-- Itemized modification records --
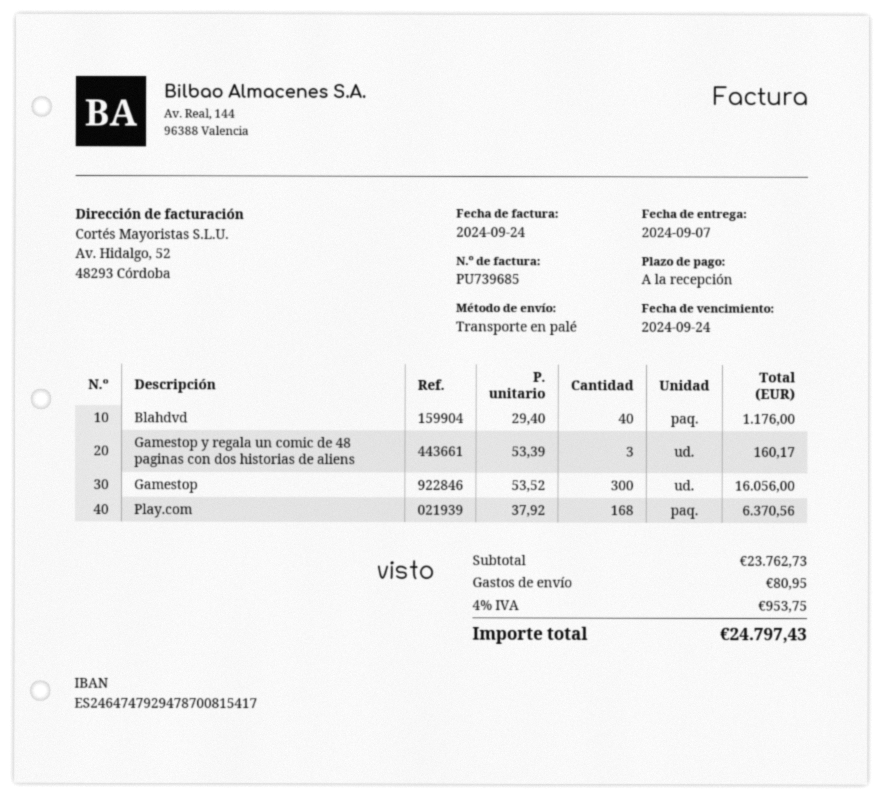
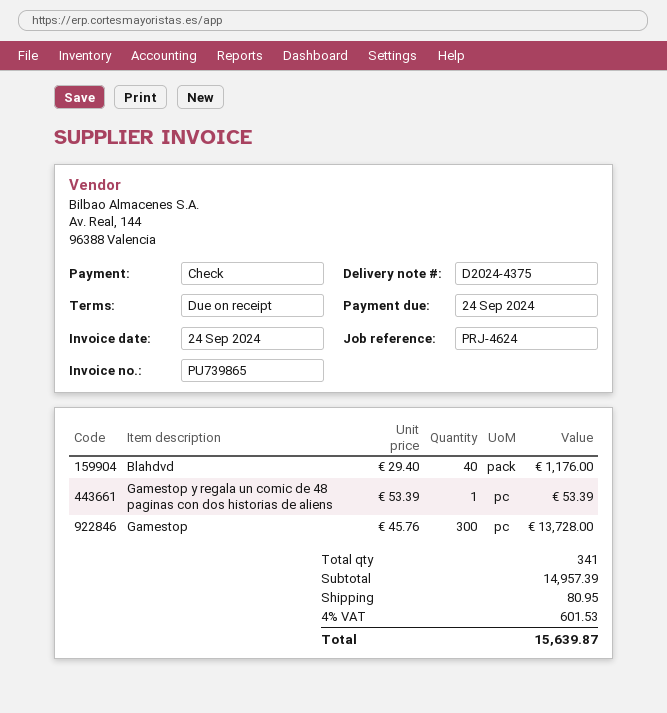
invoice number: PU739685 -> PU739865
Gamestop y regala un comic de 48 paginas con dos historias de aliens: 3 x 53.39 = 160.17 -> 1 x 53.39 = 53.39
Gamestop: 300 x 53.52 = 16056.00 -> 300 x 45.76 = 13728.00
Play.com: 168 x 37.92 = 6370.56 -> none
subtotal: 23762.73 -> 14957.39
tax: 4% = 953.75 -> 4% = 601.53
total: 24797.43 -> 15639.87

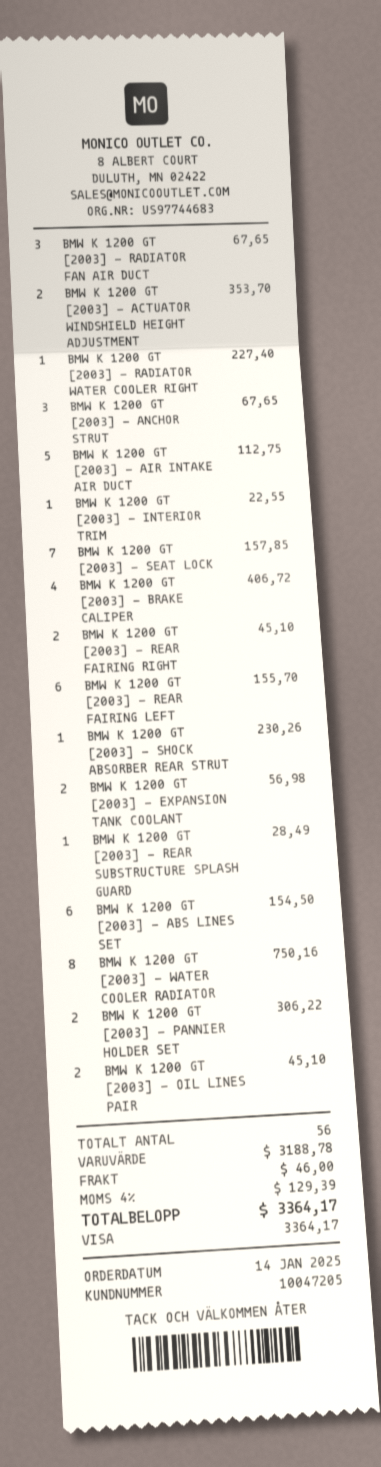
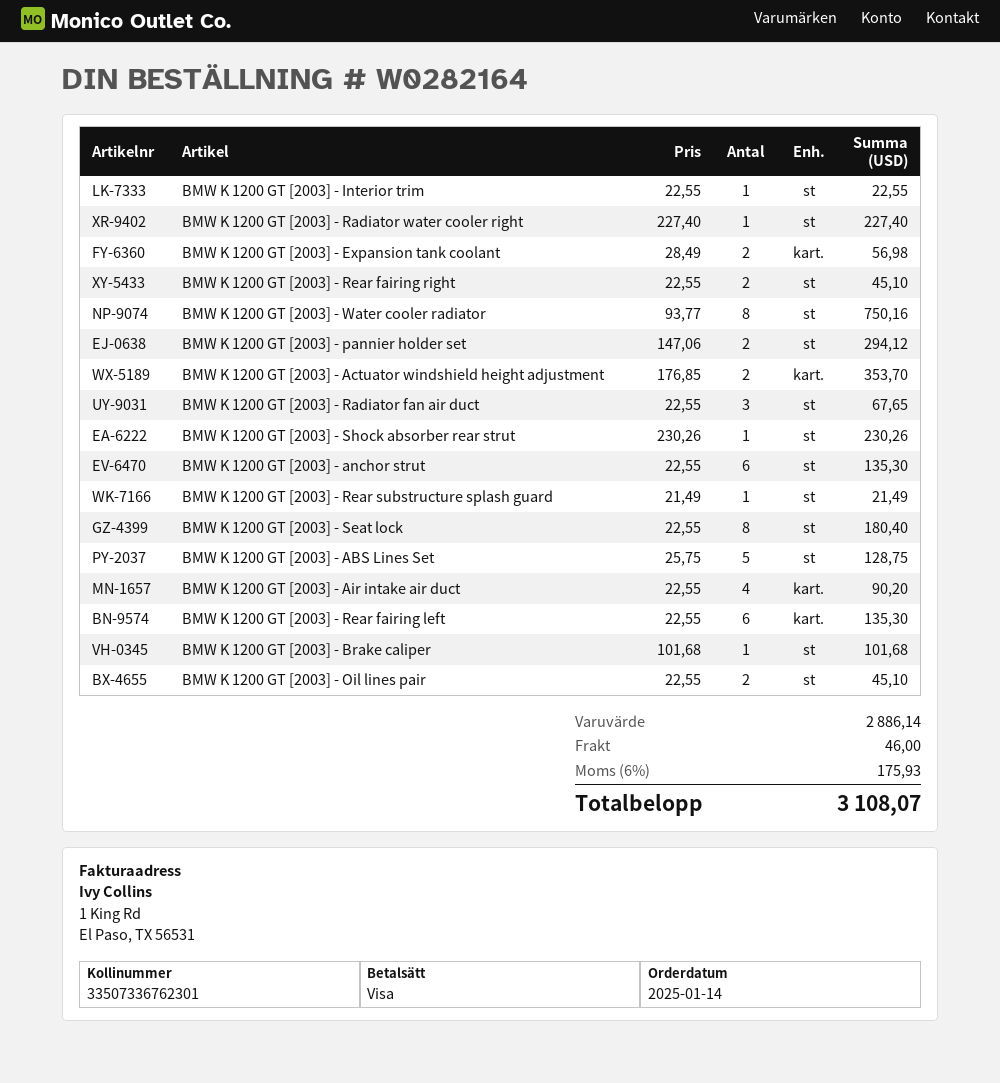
BMW K 1200 GT [2003] - ANCHOR STRUT: 3 for 67.65 -> 6 for 135.30
BMW K 1200 GT [2003] - AIR INTAKE AIR DUCT: 5 for 112.75 -> 4 for 90.20
BMW K 1200 GT [2003] - SEAT LOCK: 7 for 157.85 -> 8 for 180.40
BMW K 1200 GT [2003] - BRAKE CALIPER: 4 for 406.72 -> 1 for 101.68
BMW K 1200 GT [2003] - REAR FAIRING LEFT: 6 for 155.70 -> 6 for 135.30
BMW K 1200 GT [2003] - REAR SUBSTRUCTURE SPLASH GUARD: 1 for 28.49 -> 1 for 21.49
BMW K 1200 GT [2003] - ABS LINES SET: 6 for 154.50 -> 5 for 128.75
BMW K 1200 GT [2003] - PANNIER HOLDER SET: 2 for 306.22 -> 2 for 294.12
subtotal: 3188.78 -> 2886.14
tax: 4% = 129.39 -> 6% = 175.93
total: 3364.17 -> 3108.07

-- YOUR GOAL --
Looking at the entries above, count the lines that contain the string "REAR", then give the number and nothing else.

-- EXERCISE RESPONSE --
2